#### Work instructions
What you return must match the entries word for word, minus the pictures.

(Code change snippets)
————————

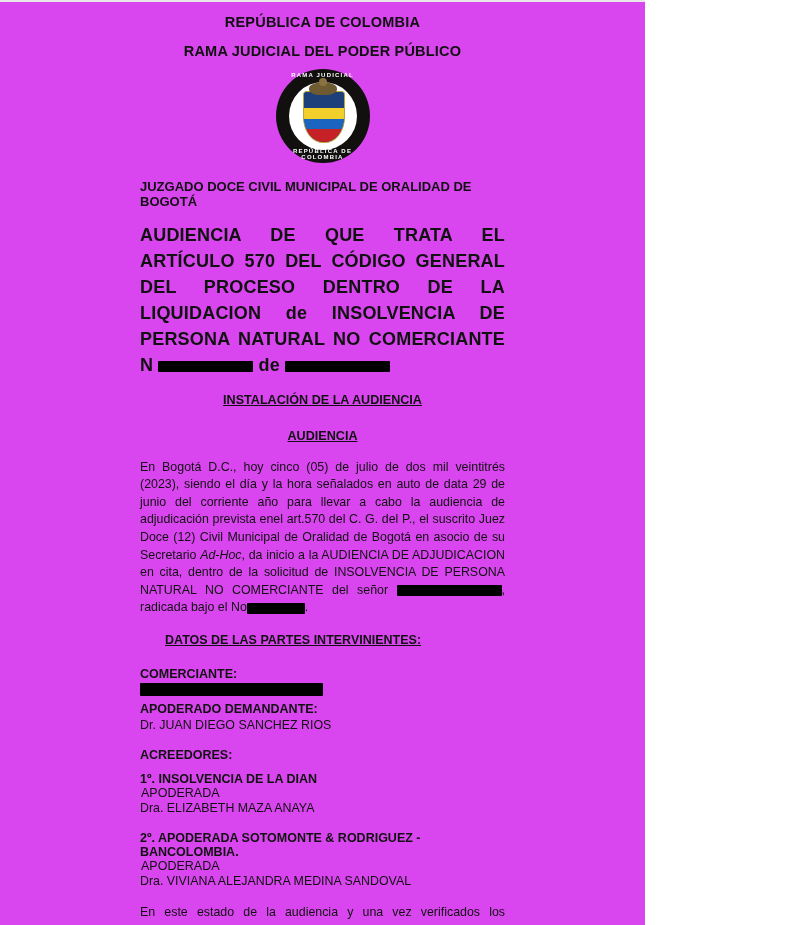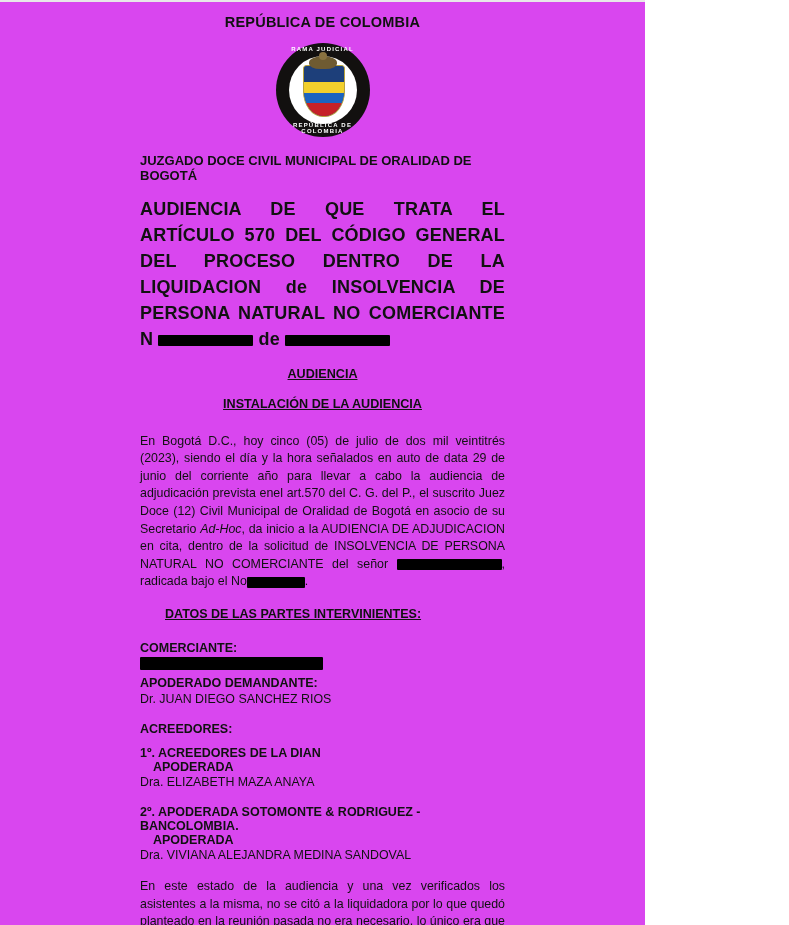--- a/index.html
+++ b/index.html
@@ -190,6 +190,7 @@
   <div class="topline"></div>
 
   <div class="hdr">REPÚBLICA DE COLOMBIA</div>
+  <div class="hdr second">RAMA JUDICIAL DEL PODER PÚBLICO</div>
 
   <div class="crest-wrap">
     <div class="crest">

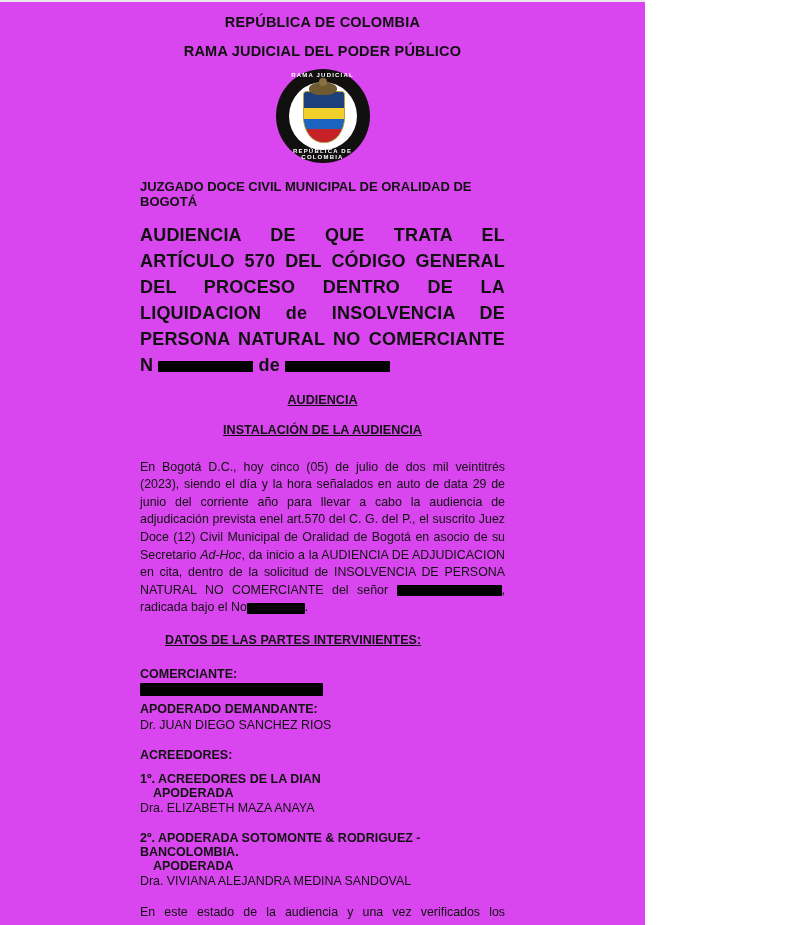--- a/index.html
+++ b/index.html
@@ -217,8 +217,8 @@
     <span class="redact w3"></span>
   </div>
 
+  <div class="centered-underline tight">INSTALACIÓN DE LA AUDIENCIA</div>
   <div class="centered-underline">AUDIENCIA</div>
-  <div class="centered-underline tight">INSTALACIÓN DE LA AUDIENCIA</div>
 
   <p class="body">
     <span>En Bogotá D.C., hoy cinco (05) de julio de dos mil veintitrés (2023), siendo el día y la hora señalados en auto de data 29 de junio del corriente año para llevar a cabo la audiencia de adjudicación prevista enel art.570 del C. G. del P., el suscrito Juez Doce (12) Civil Municipal de Oralidad de Bogotá en asocio de su Secretario </span><span class="i">Ad-Hoc</span><span>, da inicio a la AUDIENCIA DE ADJUDICACION en cita, dentro de la solicitud de INSOLVENCIA DE PERSONA NATURAL NO COMERCIANTE del señor </span><span class="redact w3"></span><span>, radicada bajo el No</span><span class="redact w4"></span><span>.</span>

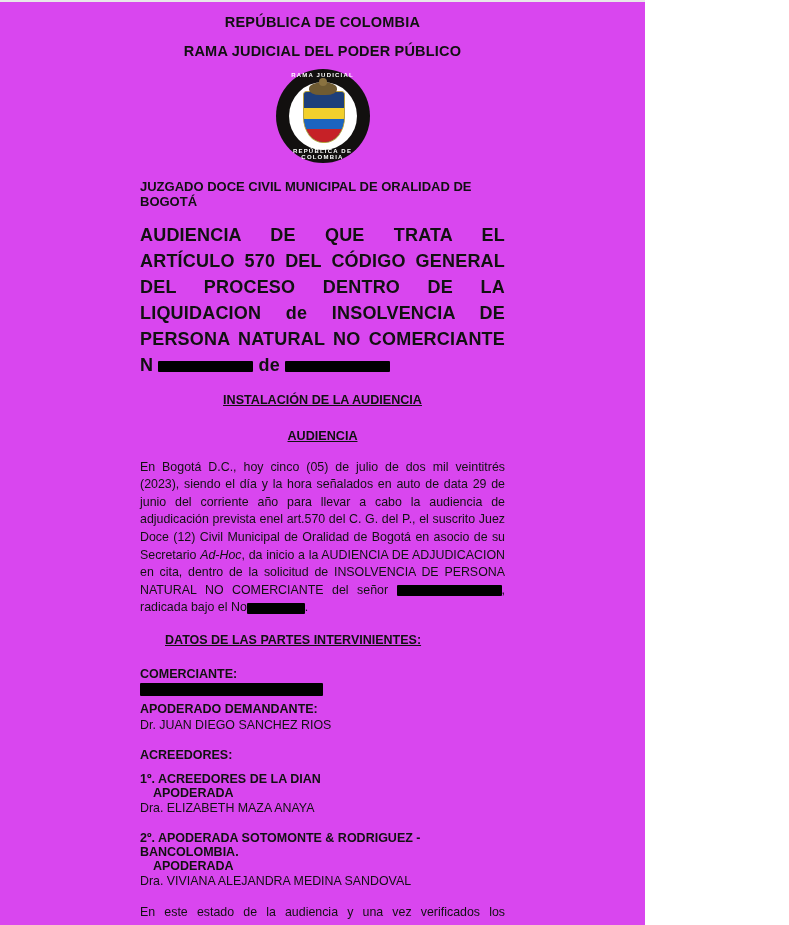--- a/index.html
+++ b/index.html
@@ -237,7 +237,7 @@
   <div class="gap-8"></div>
 
   <div>
-    <div class="creditor-name">1º. ACREEDORES DE LA DIAN</div>
+    <div class="creditor-name">1º. INSOLVENCIA DE LA DIAN</div>
     <div class="creditor-role">APODERADA</div>
     <div class="value"> Dra. ELIZABETH MAZA ANAYA</div>
   </div>

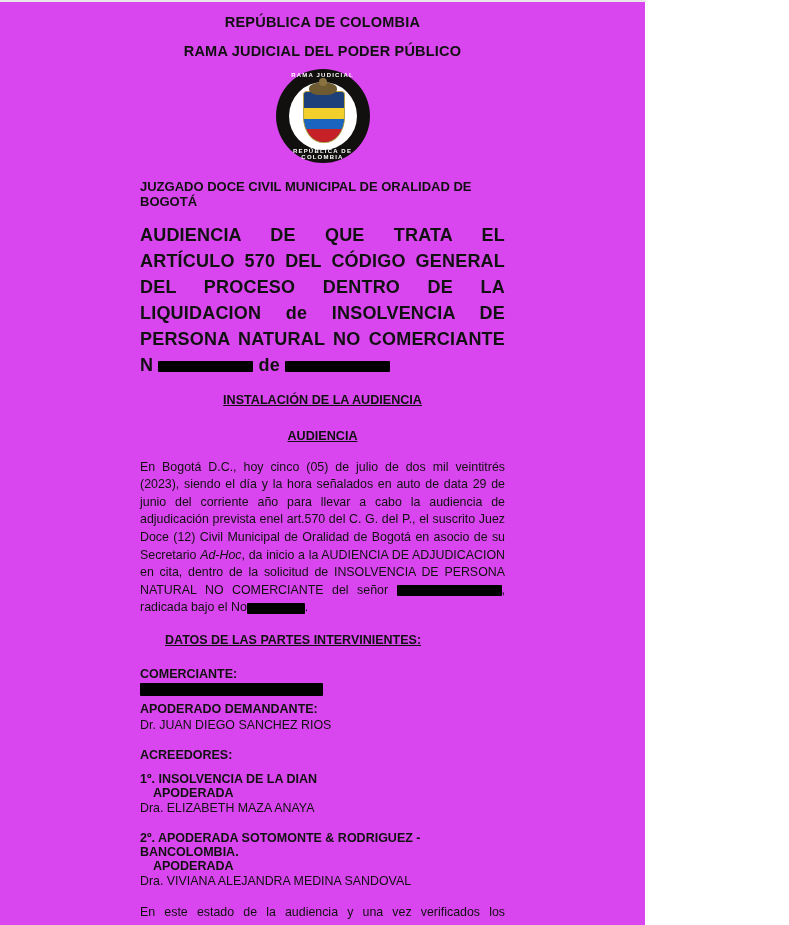--- a/index.html
+++ b/index.html
@@ -178,9 +178,9 @@
     margin: 0;
   }
   .creditor-role {
-    font-weight: bold;
-    font-size: 12.5px;
-    margin: 0 0 1px 13px;
+    font-weight: normal;
+    font-size: 12.5px;
+    margin: 0 0 1px 1px;
   }
 </style>
 </head>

————————

#### Response
--- a/index.html
+++ b/index.html
@@ -190,6 +190,7 @@
   <div class="topline"></div>
 
   <div class="hdr">REPÚBLICA DE COLOMBIA</div>
+  <div class="hdr second">RAMA JUDICIAL DEL PODER PÚBLICO</div>
 
   <div class="crest-wrap">
     <div class="crest">

--- a/index.html
+++ b/index.html
@@ -217,8 +217,8 @@
     <span class="redact w3"></span>
   </div>
 
+  <div class="centered-underline tight">INSTALACIÓN DE LA AUDIENCIA</div>
   <div class="centered-underline">AUDIENCIA</div>
-  <div class="centered-underline tight">INSTALACIÓN DE LA AUDIENCIA</div>
 
   <p class="body">
     <span>En Bogotá D.C., hoy cinco (05) de julio de dos mil veintitrés (2023), siendo el día y la hora señalados en auto de data 29 de junio del corriente año para llevar a cabo la audiencia de adjudicación prevista enel art.570 del C. G. del P., el suscrito Juez Doce (12) Civil Municipal de Oralidad de Bogotá en asocio de su Secretario </span><span class="i">Ad-Hoc</span><span>, da inicio a la AUDIENCIA DE ADJUDICACION en cita, dentro de la solicitud de INSOLVENCIA DE PERSONA NATURAL NO COMERCIANTE del señor </span><span class="redact w3"></span><span>, radicada bajo el No</span><span class="redact w4"></span><span>.</span>

--- a/index.html
+++ b/index.html
@@ -237,7 +237,7 @@
   <div class="gap-8"></div>
 
   <div>
-    <div class="creditor-name">1º. ACREEDORES DE LA DIAN</div>
+    <div class="creditor-name">1º. INSOLVENCIA DE LA DIAN</div>
     <div class="creditor-role">APODERADA</div>
     <div class="value"> Dra. ELIZABETH MAZA ANAYA</div>
   </div>

--- a/index.html
+++ b/index.html
@@ -178,9 +178,9 @@
     margin: 0;
   }
   .creditor-role {
-    font-weight: bold;
-    font-size: 12.5px;
-    margin: 0 0 1px 13px;
+    font-weight: normal;
+    font-size: 12.5px;
+    margin: 0 0 1px 1px;
   }
 </style>
 </head>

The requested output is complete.